California prosecutors joined retailers this year in qualifying a ballot initiative that would overturn parts of Proposition 47, the decade-old law that reduces penalties for theft and drug possession.

The big question now is: How long can rural sheriffs and the Walmart board share a common vision for fighting crime?

Law enforcement officials have requested changes to Proposition 47 since voters approved it in 2014.

Retailers, including small stores, supermarket chains and large giants, have become increasingly concerned about the policy since shoplifting increased during the pandemic. They qualified Proposition 47 for the November ballot with a coalition combining the DA’s political reach and retail money.

Now, Gov. Gavin Newsom and Democratic leaders are plotting to remove the measure from the ballot before the June 27 deadline by pulling coalition partners in opposing directions. The Democratic-led Legislature is moving forward with a series of bills that address many of retailers’ concerns, including a new crime category for serial thefts and a crackdown on the resale of stolen goods.

The DAs called the proposals insufficient, arguing that the only way to combat shoplifting is to make changes to Proposition 47, and that the only way to make changes to Proposition 47 is to bring it back to the voters.

Last week, Democrats announced they would amend the bill to repeal the laws if voters approved the initiative.

“If a ballot measure meant to address the shoplifting and fentanyl problems is approved by voters this fall, some aspects of these laws simply will not apply and conflicts will arise,” the president said. Assemblyman Robert Rivas, a Democrat, during a press conference. this afternoon. “We must solve our crime problem with carefully considered legislation that addresses the problem, because that is the way to solve it – not through brute force, but through thoughtful solutions. »

The election coalition leader said the decision to add amendments appeared intended to force retailers to choose between the two legislative efforts. “There is absolutely no political basis for including them other than to pressure their supporters and sow division among those seeking criminal justice reform,” said California CEO Greg Totten. District Attorneys Association, in a press release.

Some of these differences have already emerged in responses to lawmakers’ amendments. Rachel Michelin, president of the California Retailers Association, told POLITICO that the legislative package addresses her members’ main concerns about shoplifting and that she agrees with the new emergency clauses contained in the bills, which would make them effective immediately.

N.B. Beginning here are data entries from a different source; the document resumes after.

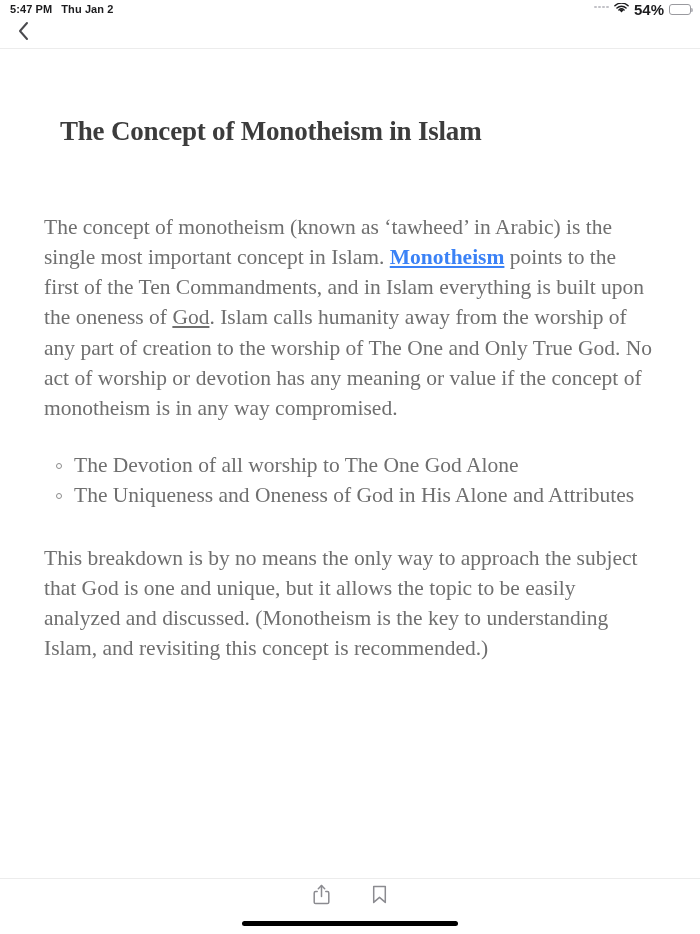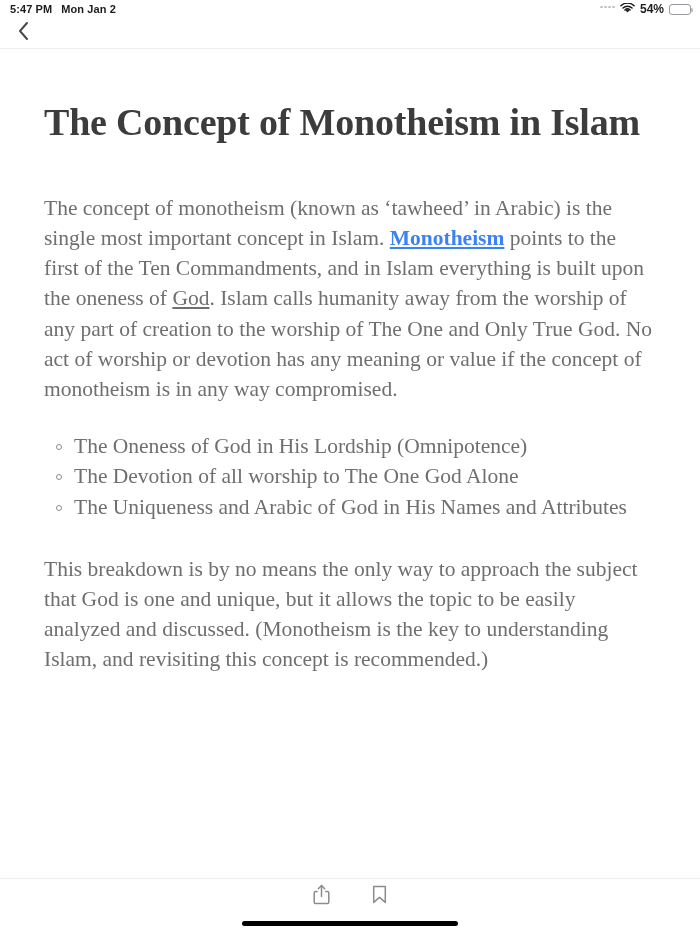--- a/index.html
+++ b/index.html
@@ -51,21 +51,21 @@
   }
   .sig-dots i {
     display: block;
     width: 2.5px;
     height: 2.5px;
     border-radius: 50%;
     background: #c2c2c7;
   }
   .wifi-icon { display: block; }
   .batt-pct {
-    font-size: 12px;
+    font-size: 15px;
     font-weight: bold;
     color: #1c1c1e;
     letter-spacing: 0;
   }
   .battery {
     width: 22px;
     height: 11px;
     border: 1.2px solid #9a9a9f;
     border-radius: 3px;
     position: relative;
@@ -115,24 +115,24 @@
     right: 0;
     bottom: 55px;
     overflow: hidden;
     padding: 0 44px;
     box-sizing: border-box;
     background: #ffffff;
   }
   .article-title {
     font-family: "Liberation Serif", serif;
     font-weight: bold;
-    font-size: 38px;
+    font-size: 27px;
     line-height: 1.18;
     color: #3c3c3c;
-    margin: 0;
+    margin: 16px;
     padding-top: 50px;
     letter-spacing: -0.2px;
   }
   .article-body {
     font-family: "Liberation Serif", serif;
     font-size: 21.5px;
     line-height: 30.2px;
     color: #6f6f6f;
     margin: 0;
   }
@@ -218,21 +218,21 @@
     background: #000000;
     cursor: pointer;
   }
 </style>
 </head>
 <body>
 
 <div class="status-bar">
   <div class="status-left">
     <span>5:47 PM</span>
-    <span>Mon Jan 2</span>
+    <span>Thu Jan 2</span>
   </div>
   <div class="status-spacer"></div>
   <div class="status-right">
     <span class="sig-dots">
       <i></i>
         <i></i>
         <i></i>
         <i></i>
     </span>
     <span class="wifi-icon">
@@ -261,23 +261,22 @@
 </div>
 
 <div class="article">
 
   <h1 class="article-title">The Concept of Monotheism in Islam</h1>
 
   <p class="article-body para first"><span>The concept of monotheism (known as ‘tawheed’ in Arabic) is the single most important concept in Islam. </span><a class="doclink strong">Monotheism</a><span> points to the first of the Ten Commandments, and in Islam everything is built upon the oneness of </span><a class="doclink">God</a><span>. Islam calls humanity away from the worship of any part of creation to the worship of The One and Only True God. No act of worship or devotion has any meaning or value if the concept of monotheism is in any way compromised.</span></p>
 
 
   <ul class="perspectives article-body">
-    <li>The Oneness of God in His Lordship (Omnipotence)</li>
     <li>The Devotion of all worship to The One God Alone</li>
-    <li>The Uniqueness and Arabic of God in His Names and Attributes</li>
+    <li>The Uniqueness and Oneness of God in His Alone and Attributes</li>
   </ul>
 
   <p class="article-body para after-list">This breakdown is by no means the only way to approach the subject that God is one and unique, but it allows the topic to be easily analyzed and discussed. (Monotheism is the key to understanding Islam, and revisiting this concept is recommended.)</p>
 
 </div>
 
 <div class="toolbar">
   <div class="tool-btn">
     <span>
       <svg width="17" height="21" viewBox="0 0 17 21" aria-hidden="true">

She took exception to inoperability clauses that would repeal the laws if the ballot measure passes in November. “On the one hand, I understand: it’s political,” she says. “But on the other hand, it’s frustrating.”

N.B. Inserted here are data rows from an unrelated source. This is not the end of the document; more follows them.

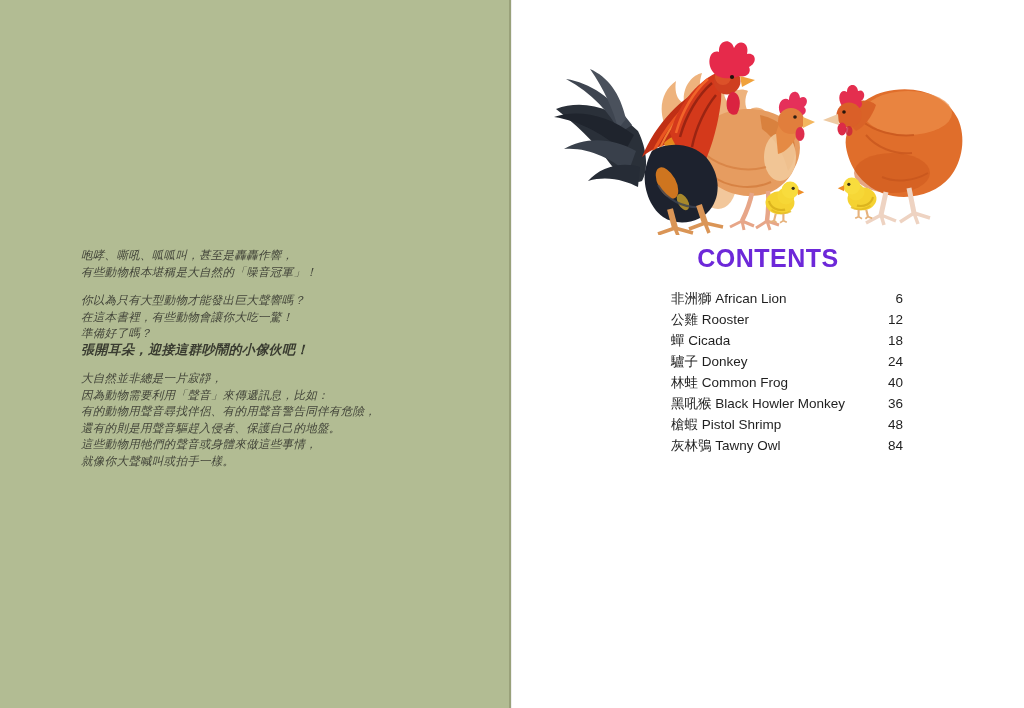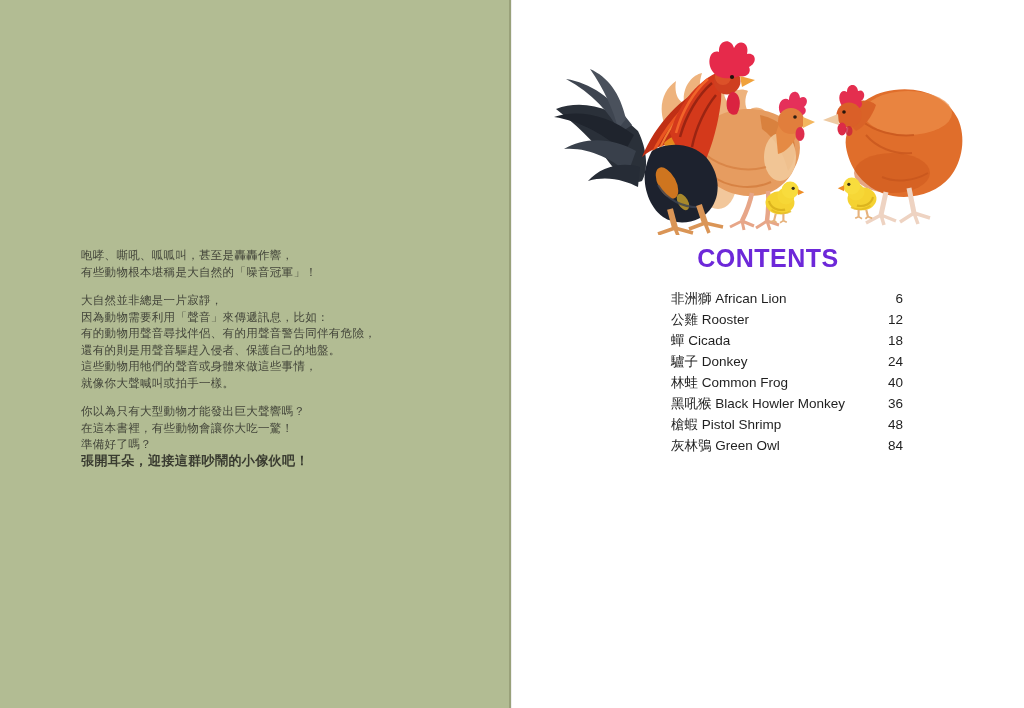--- a/index.html
+++ b/index.html
@@ -11,21 +11,21 @@
   
   .left-page{
     position:absolute;left:0;top:0;width:511px;height:708px;
     background:#b2bc93;box-sizing:border-box;
     border-right:2px solid #99a17a;
   }
   .intro{
     position:absolute;left:81px;top:247px;width:360px;
     color:#43453a;font-size:11.5px;line-height:16.5px;letter-spacing:0.3px;
   }
-  .intro .para{margin:0 0 12px 0;}
+  .intro .para{margin:0 0 12px 0;font-style:italic;}
   .intro .line{white-space:nowrap;}
   .intro .line.bold{font-weight:bold;font-size:13px;letter-spacing:0.4px;color:#393b30;}
   
   .right-page{
     position:absolute;left:511px;top:0;width:513px;height:708px;
     background:#ffffff;box-sizing:border-box;border-left:1px solid #efefef;
   }
   .illustration{position:absolute;left:34px;top:35px;width:420px;height:200px;}
   .contents-title{
     position:absolute;left:0;top:244px;width:100%;text-align:center;
@@ -42,34 +42,34 @@
   .toc-page{text-align:right;min-width:22px;}
 </style>
 </head>
 <body>
 
 <div class="left-page">
   <div class="intro">
       <div class="para">
         <div class="line">咆哮、嘶吼、呱呱叫，甚至是轟轟作響，</div>
         <div class="line">有些動物根本堪稱是大自然的「噪音冠軍」！</div>
+      </div>
+      <div class="para">
+        <div class="line">你以為只有大型動物才能發出巨大聲響嗎？</div>
+        <div class="line">在這本書裡，有些動物會讓你大吃一驚！</div>
+        <div class="line">準備好了嗎？</div>
+        <div class="line bold">張開耳朵，迎接這群吵鬧的小傢伙吧！</div>
       </div>
       <div class="para">
         <div class="line">大自然並非總是一片寂靜，</div>
         <div class="line">因為動物需要利用「聲音」來傳遞訊息，比如：</div>
         <div class="line">有的動物用聲音尋找伴侶、有的用聲音警告同伴有危險，</div>
         <div class="line">還有的則是用聲音驅趕入侵者、保護自己的地盤。</div>
         <div class="line">這些動物用牠們的聲音或身體來做這些事情，</div>
         <div class="line">就像你大聲喊叫或拍手一樣。</div>
-      </div>
-      <div class="para">
-        <div class="line">你以為只有大型動物才能發出巨大聲響嗎？</div>
-        <div class="line">在這本書裡，有些動物會讓你大吃一驚！</div>
-        <div class="line">準備好了嗎？</div>
-        <div class="line bold">張開耳朵，迎接這群吵鬧的小傢伙吧！</div>
       </div>
     </div>
 </div>
 
 <div class="right-page">
 
   <svg class="illustration" viewBox="0 0 420 200" width="420" height="200" xmlns="http://www.w3.org/2000/svg">
 
     <g>
       <path fill="#eeb37d" d="M118,88 C112,70 118,54 130,46 C128,58 132,66 138,68 C136,52 146,40 156,38 C152,50 154,60 158,64 C160,50 170,42 180,44 C176,54 178,62 181,66 C184,56 194,52 202,56 C198,64 199,72 202,76 C208,70 218,72 222,80 C214,88 206,96 200,104 C172,108 140,104 118,88 Z"></path>
@@ -210,17 +210,17 @@
       </div>
       <div class="toc-row">
         <span class="toc-label">黑吼猴 Black Howler Monkey</span>
         <span class="toc-page">36</span>
       </div>
       <div class="toc-row">
         <span class="toc-label">槍蝦 Pistol Shrimp</span>
         <span class="toc-page">48</span>
       </div>
       <div class="toc-row">
-        <span class="toc-label">灰林鴞 Green Owl</span>
+        <span class="toc-label">灰林鴞 Tawny Owl</span>
         <span class="toc-page">84</span>
       </div>
     </div>
 </div>
 
 </body></html>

Michelin represents a number of small and large retailers in the state, but not necessarily the views of some major stores like Walmart and Home Depot, which have invested millions of dollars to qualify the ballot measure and have yet to commented on legislative developments. .

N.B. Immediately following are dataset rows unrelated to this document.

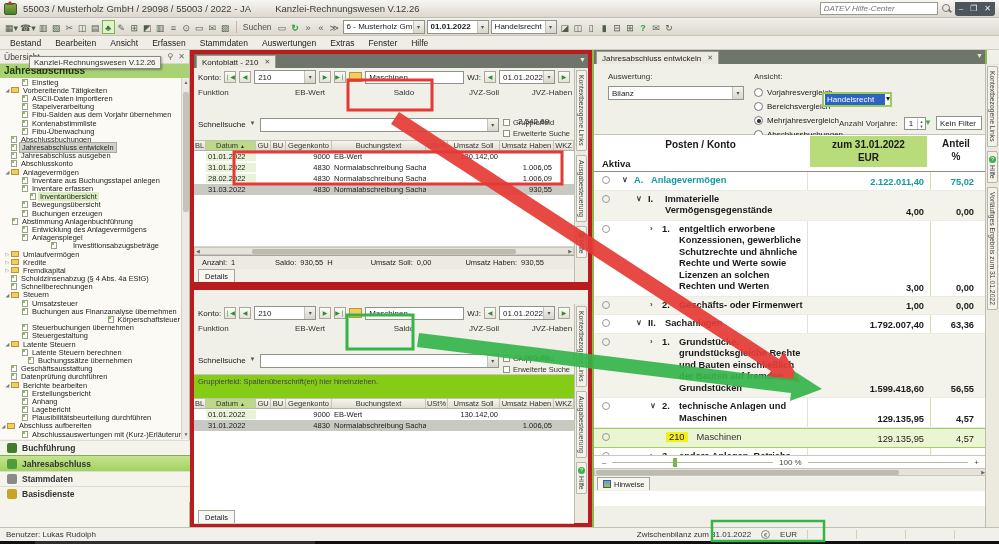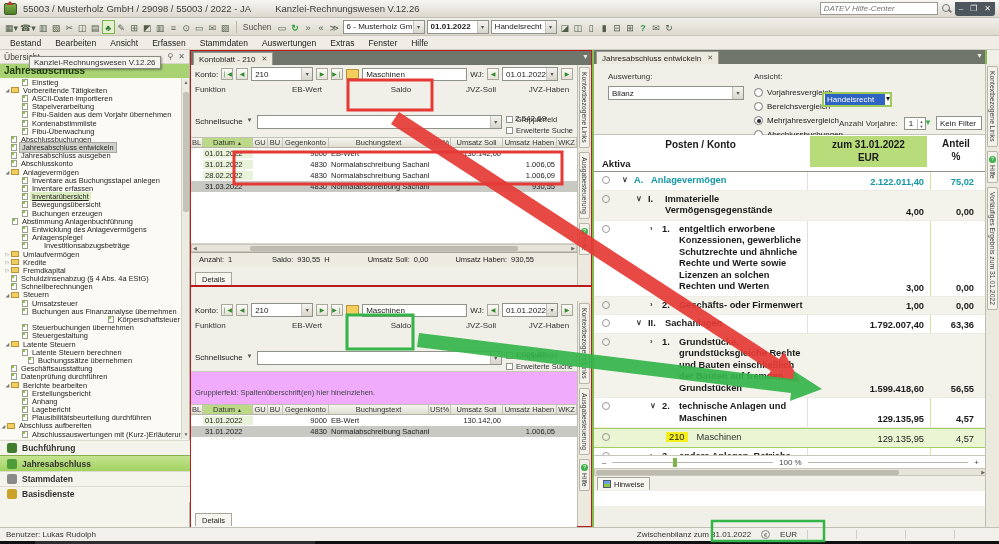--- a/index.html
+++ b/index.html
@@ -55,21 +55,21 @@
   .tlabel{padding:0 2px}
   .tree-scroll{position:absolute;right:0;top:28px;width:8px;height:361px;background:#ecebe2;border-left:1px solid #d4d1c7}
   .tree-scroll .thumb{position:absolute;left:1px;top:14px;width:6px;height:120px;background:#c6c3b8;border-radius:2px}
   .tree-scroll .arr{position:absolute;left:0;width:8px;height:9px;font-size:5px;text-align:center;color:#666;line-height:9px}
   .sb-nav{position:absolute;left:0;top:390px;width:190px}
   .nav-item{height:15.4px;display:flex;align-items:center;gap:5px;padding:0 7px;font-size:8.5px;font-weight:bold;color:#333;border-top:1px solid #dedbd1;background:#f4f3ec}
   .nav-item.selected{background:linear-gradient(#c5e392,#a2d25f);border-top:1px solid #86ae4c}
   .nav-ic{width:10px;height:10px;border-radius:2px}
 
   
-  .panel{position:absolute;background:#f0efe8;border:1px solid #b91c1c}
+  .panel{position:absolute;background:#f0efe8;border:4px solid #b91c1c}
   .tabstrip{height:14px;background:#70756b;display:flex;align-items:flex-end;padding-left:2px;position:relative}
   .tab{height:13px;background:#eceadf;border:1px solid #9b998f;border-bottom:none;font-size:8px;padding:0 5px;display:flex;align-items:center;gap:6px;color:#222}
   .tab .x{font-size:7px;color:#555}
   .strip-dd{position:absolute;right:2px;top:2px;color:#e8e8e0;font-size:7px}
   .kontorow{height:18px;display:flex;align-items:center;gap:3px;padding:0 4px;font-size:8px}
   .navbtn{width:12px;height:12px;border:1px solid #aaa79c;background:linear-gradient(#fcfcf9,#e4e1d6);color:#2e8b2e;font-size:6px;text-align:center;line-height:11px}
   .folder-btn{width:13px;height:10px;background:#f2cf5c;border:1px solid #bb933a}
   .field{height:13px;background:#fff;border:1px solid #8f948b;font-size:8px;padding:0 3px;display:flex;align-items:center}
   .stats{display:grid;grid-template-columns:64px 96px 92px 68px 68px;height:30px;padding:2px 4px 0 4px;font-size:8px}
   .stats .sl{text-align:center;color:#333}
@@ -283,21 +283,21 @@
         <div class="tree-item" style="padding-left: 15px;">
           <span class="expander"></span>
           <span class="ticon doc"></span>
           <span class="tlabel">Inventare aus Buchungsstapel anlegen</span>
         </div>
         <div class="tree-item" style="padding-left: 15px;">
           <span class="expander"></span>
           <span class="ticon doc"></span>
           <span class="tlabel">Inventare erfassen</span>
         </div>
-        <div class="tree-item highlight" style="padding-left: 15px; text-decoration: underline;">
+        <div class="tree-item highlight" style="padding-left: 23px;">
           <span class="expander"></span>
           <span class="ticon doc"></span>
           <span class="tlabel">Inventarübersicht</span>
         </div>
         <div class="tree-item" style="padding-left: 15px;">
           <span class="expander"></span>
           <span class="ticon doc"></span>
           <span class="tlabel">Bewegungsübersicht</span>
         </div>
         <div class="tree-item" style="padding-left: 15px;">
@@ -313,21 +313,21 @@
         <div class="tree-item" style="padding-left: 15px;">
           <span class="expander"></span>
           <span class="ticon doc"></span>
           <span class="tlabel">Entwicklung des Anlagevermögens</span>
         </div>
         <div class="tree-item" style="padding-left: 15px;">
           <span class="expander"></span>
           <span class="ticon doc"></span>
           <span class="tlabel">Anlagenspiegel</span>
         </div>
-        <div class="tree-item" style="padding-left: 3px; gap: 12px;">
+        <div class="tree-item" style="padding-left: 32px; gap: 12px;">
           <span class="expander"></span>
           <span class="ticon doc"></span>
           <span class="tlabel">Investitionsabzugsbeträge</span>
         </div>
         <div class="tree-item" style="padding-left: 4px;">
           <span class="expander">▷</span>
           <span class="ticon folder"></span>
           <span class="tlabel">Umlaufvermögen</span>
         </div>
         <div class="tree-item" style="padding-left: 4px;">
@@ -594,21 +594,21 @@
           <span>▶</span>
         </div>
       <div class="sumrow">
         <span>Anzahl:</span>
           <b style="width:18px">1</b>
         <span style="margin-left:22px">Saldo:</span>
           <b>930,55</b>
           <b>H</b>
         <span style="margin-left:34px">Umsatz Soll:</span>
           <b>0,00</b>
-        <span style="margin-left:23px">Umsatz Haben:</span>
+        <span style="margin-left:30px">Umsatz Haben:</span>
           <b>930,55</b>
       </div>
       <div class="bottab">
           <span>Details</span>
         </div>
     </div>
     <div class="vtabs">
         <span class="vtab">
           <span>Kontextbezogene Links</span>
         </span>
@@ -667,21 +667,21 @@
           <span class="cb">
               <span class="cbbox"></span>
               <span>Gruppierfeld</span>
             </span>
           <span class="cb">
               <span class="cbbox"></span>
               <span>Erweiterte Suche</span>
             </span>
         </span>
       </div>
-      <div style="height:24px;background:#f0abfc;border-top:1px solid #c9c6bb;font-size:7.5px;color:#444;padding:16px 4px">Gruppierfeld: Spaltenüberschrift(en) hier hineinziehen.</div>
+      <div style="height:24px;background:#84cc16;border-top:1px solid #c9c6bb;font-size:7.5px;color:#444;padding:2px 4px">Gruppierfeld: Spaltenüberschrift(en) hier hineinziehen.</div>
       <div class="grid-head">
           <span class="gh c-bl">BL</span>
           <span class="gh c-datum sorted">Datum<span style="font-size: 5px;">▲</span></span>
           <span class="gh c-gu">GU</span>
           <span class="gh c-bu">BU</span>
           <span class="gh c-gk">Gegenkonto</span>
           <span class="gh c-btx">Buchungstext</span>
           <span class="gh c-ust">USt%</span>
           <span class="gh c-us">Umsatz Soll</span>
           <span class="gh c-uh">Umsatz Haben</span>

Yolo County District Attorney Jeff Reisig sounded the alarm over the weekend about what he called “an imminent threat to our collective efforts to reform Prop 47.” and anyone who may support the increased accountability sought by the ballot measure.

Republican leaders in the Legislature have also been highly critical of the inoperability clauses, noting that they supported the contents of the bipartisan package but could not support the versions with the new amendments.

“These bills are good. They passed both houses, with very strong bipartisan support,” Republican leader James Gallagher told POLITICO. “Let’s get them through without any strategy, without any last-minute tricks.”

For the law enforcement officials behind the initiative, a tough stance against Sacramento Democrats comes at virtually no cost: Many of the most vocal officials represent conservative-leaning voters who are more adamant in favor of tough-on-crime policies.

But stores, which would likely bear the eight-figure costs of an election campaign, are also responsible to shareholders and consumers – meaning they are more likely to consider the pragmatic benefits of compromise (i.e. do not spend millions to strengthen the measure). ) . autumn).

“While a lot has been said publicly and privately, I also think there is a lot more clarity about where people are and where the conversations need to be happening,” said Daniel Conway of the California Grocers Association. Chief among them: “The return to voting is probably the fundamental sticking point.”